Suçsuz olduğu için alkışlanmıyorlardı; aksine suçlu olduğunu bile bile alkışlıyorlardı. Çünkü içinde darbeye karşı olan yoktu…
Gönüllü avukatlar çıkıyordu ortaya, mahkeme basıyorlardı, kanun çiğneyerek, kanunun uygulanmasını istiyorlardı.
Hâkimlere hakaret ederek, adaleti tesis edenler de vardı.
***
Gezi olaylarında da bir benzeri vardı.
Çevre katledilmesin diye eylem yapanlar, çevreyi katledebiliyorlardı.
Sonra zaten barış isteyenlerin, sokağı ateşe verdiği, barış isteyenlerin insanları öldürdüğü, hatta ezdiği, hatta çiğnediğini de görüyorduk.
İnsanlar savunduğu konuyu, savunamayacağı eylemle hayata geçirmeye çalışıyordu.
Ayıpladığına sahiplenerek, ayıptan kurtulmaya çalışanlar vardı.
Belki de kazan, dibin kara, seninki benden karaydı.
Ya da herkes “kendi gözündeki merteği” görmemeye yemin etmişti…
***
Paralel davalarda da bunu gördük.
17 Aralık operasyonunu “hukuksuz” şekilde yapanlar, sadece alkışlanmıyor, dualarla da destek görüyordu…

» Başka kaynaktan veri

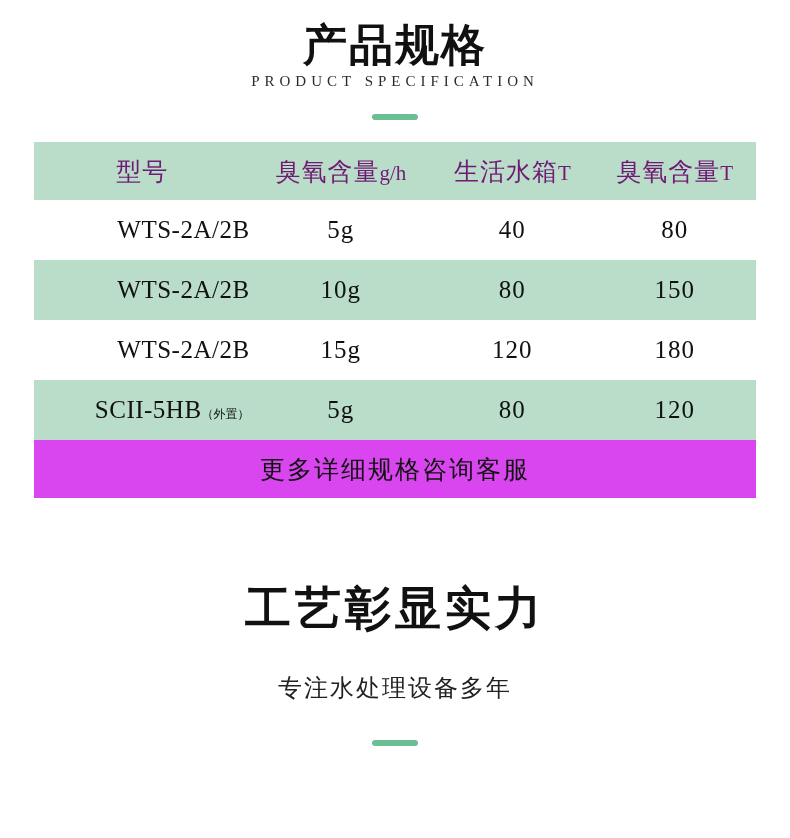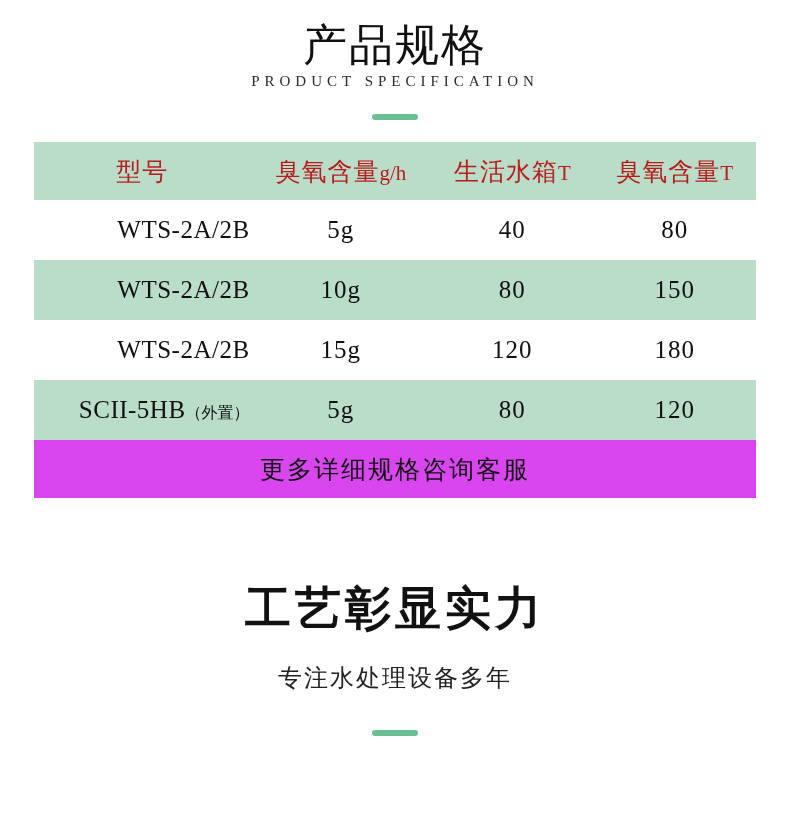--- a/index.html
+++ b/index.html
@@ -26,7 +26,7 @@
     text-align: center;
     font-family: "Liberation Serif", serif;
     font-size: 44px;
-    font-weight: 400;
+    font-weight: 700;
     letter-spacing: 2px;
     color: #111111;
     padding-top: 18px;

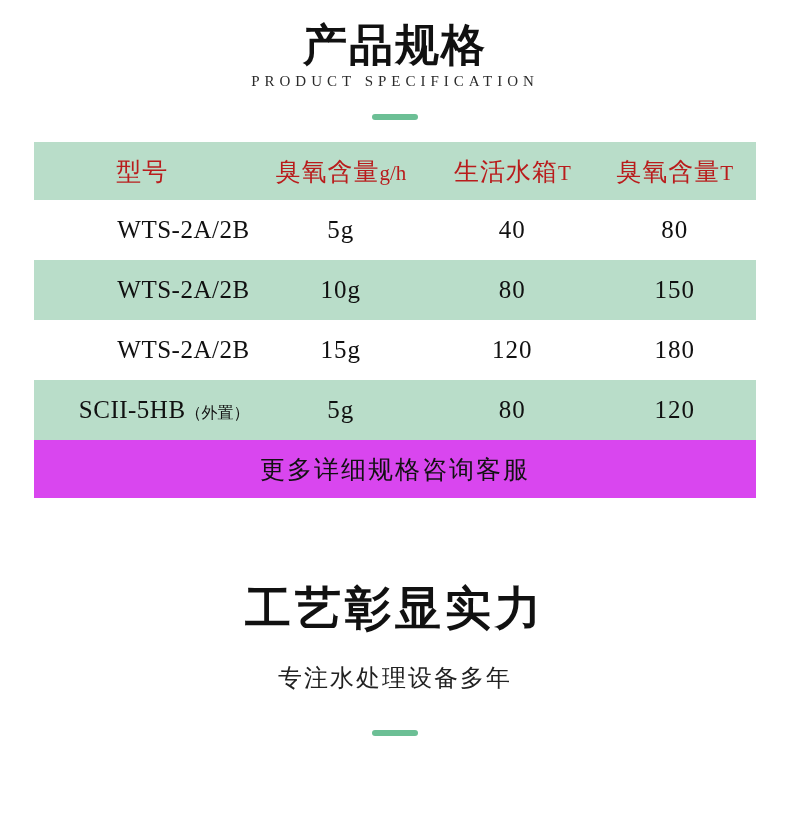--- a/index.html
+++ b/index.html
@@ -69,7 +69,7 @@
     background: #b9ddc9;
     font-size: 25px;
     font-weight: 400;
-    color: #b91c1c;
+    color: #701a75;
     height: 56px;
     text-align: center;
     letter-spacing: 1px;

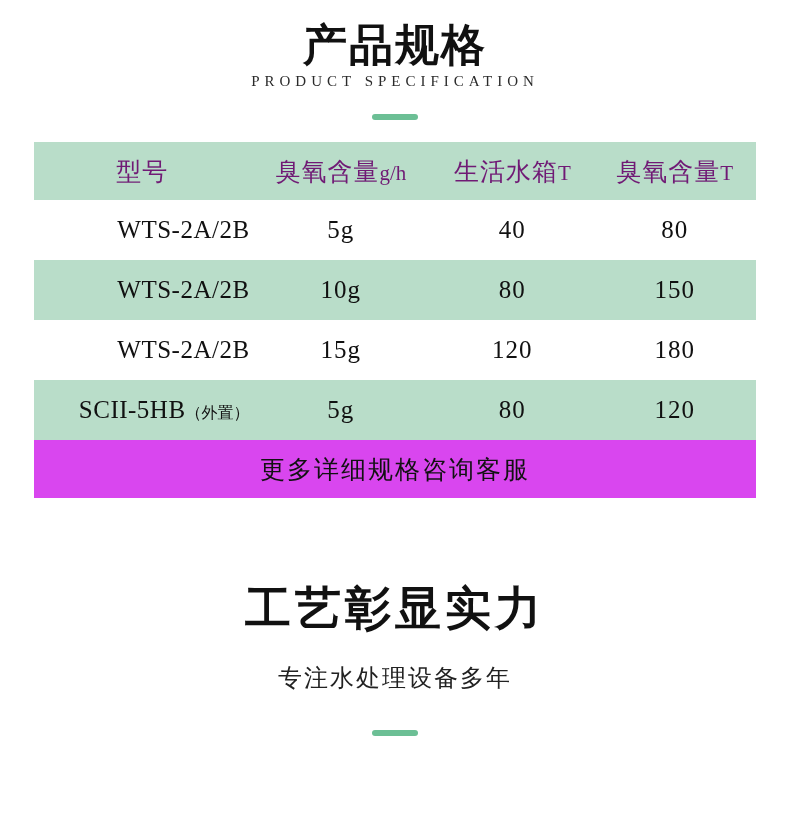--- a/index.html
+++ b/index.html
@@ -96,7 +96,7 @@
     letter-spacing: 0.5px;
   }
   .spec-table td.model .note {
-    font-size: 16px;
+    font-size: 12px;
     letter-spacing: 0;
   }
   .spec-footer td {

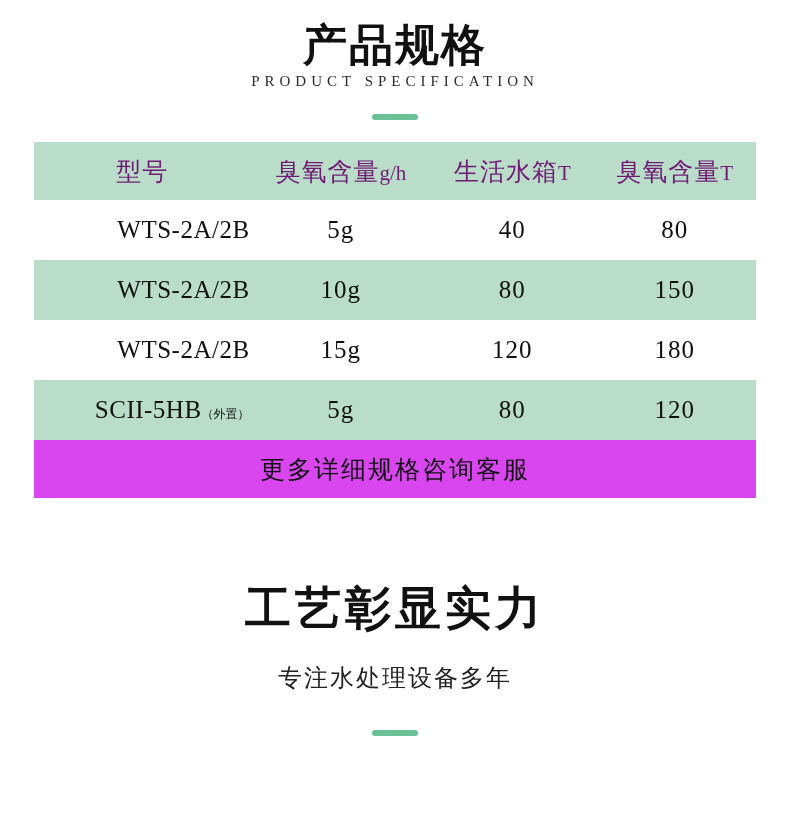--- a/index.html
+++ b/index.html
@@ -124,7 +124,7 @@
     font-size: 24px;
     letter-spacing: 2px;
     color: #222;
-    margin-top: 22px;
+    margin-top: 32px;
   }
   .divider-wrap2 {
     display: flex;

Ne ki, bizde yolsuzluk yapanlar da alkışlanıyordu, soru çalanlar da…
Hatta bir üniversitede yapılan yolsuzluk için “Aşkın’ı savunmak, cumhuriyeti savunmaktır” sözü, halen hafızalarımızda…
Yolsuzluk, rüşvet, adam kayırma, iltimas geçme, “hamili kart yakinimdir” yaklaşımlarının gittikçe normalleşmeye başladığı ülkemizde, hiç kimse yolsuzluk nedeniyle dışlanmaz. Herkes her şeyi söyler ama “mağdur” olan da savunulur.
Hatta Etyen Mahçupyan’ın son çıkışına karşı gelinmesi de bundandır.
Yolsuzluğa karşı çıkmak “insanlığın” gereğidir, partili olmanız, yakınınız olması, aynı cemaatten, aynı gruptan olmanız, onu savunmanız, hatta yok saymanıza bir gerekçe olamaz/olmamalıdır.
İnsanlar, bulunduğu makama, partiye, cemaate, gruba göre değil, inandığı değerlere göre fikirlerini söylemeli.
Etyen Mahçupyan, inandığı değere göre konuşanlardan…
Sahi Etyen Mahçupyan Ermeni’ydi değil mi, o zaman ona karşı çıkmak da “ahlaki” bir zorunluluktu.
Ne yazık ki, sırf Ermeni olduğu için Etyen Mahçupyan’ın Başbakanlık Danışmanlığını eleştiren insanlar vardı bu ülkede, ahlaken canım!
***
Çok farklı alanlarda, çok farklı tepkilerimiz ve sahiplenmemiz vardı.
Mesela kasetlerin havada uçuştuğu zamanda da bunu gördük.
Hem yasak ilişkisi medyaya sızanlar, hem de sızdırılanlar “kahraman” oluyordu. Bir çelişkiydi ama oluyordu işte…
Sonra da “kaset lideri” ortaya çıkıyordu, başkalarının kasetini genel kurulda izleterek, kahraman oluyordu…
***
Partime bir şey olmasın diye yolsuzluğu savunan da vardı; partilerine bir şey olsun diye yolsuzluk iddiası ortaya atan da…
Sonuçta ikisi de ahlaklı olmayan bir gerekçeyle ahlak tesis etmeye çalışıyordu.
Elbette bu, ‘ahlaki kaygısı(!)’ olanlar içindi.
Bir kesim ise “ahlak” konusu gündeme geldiğinde çıldırabiliyordu.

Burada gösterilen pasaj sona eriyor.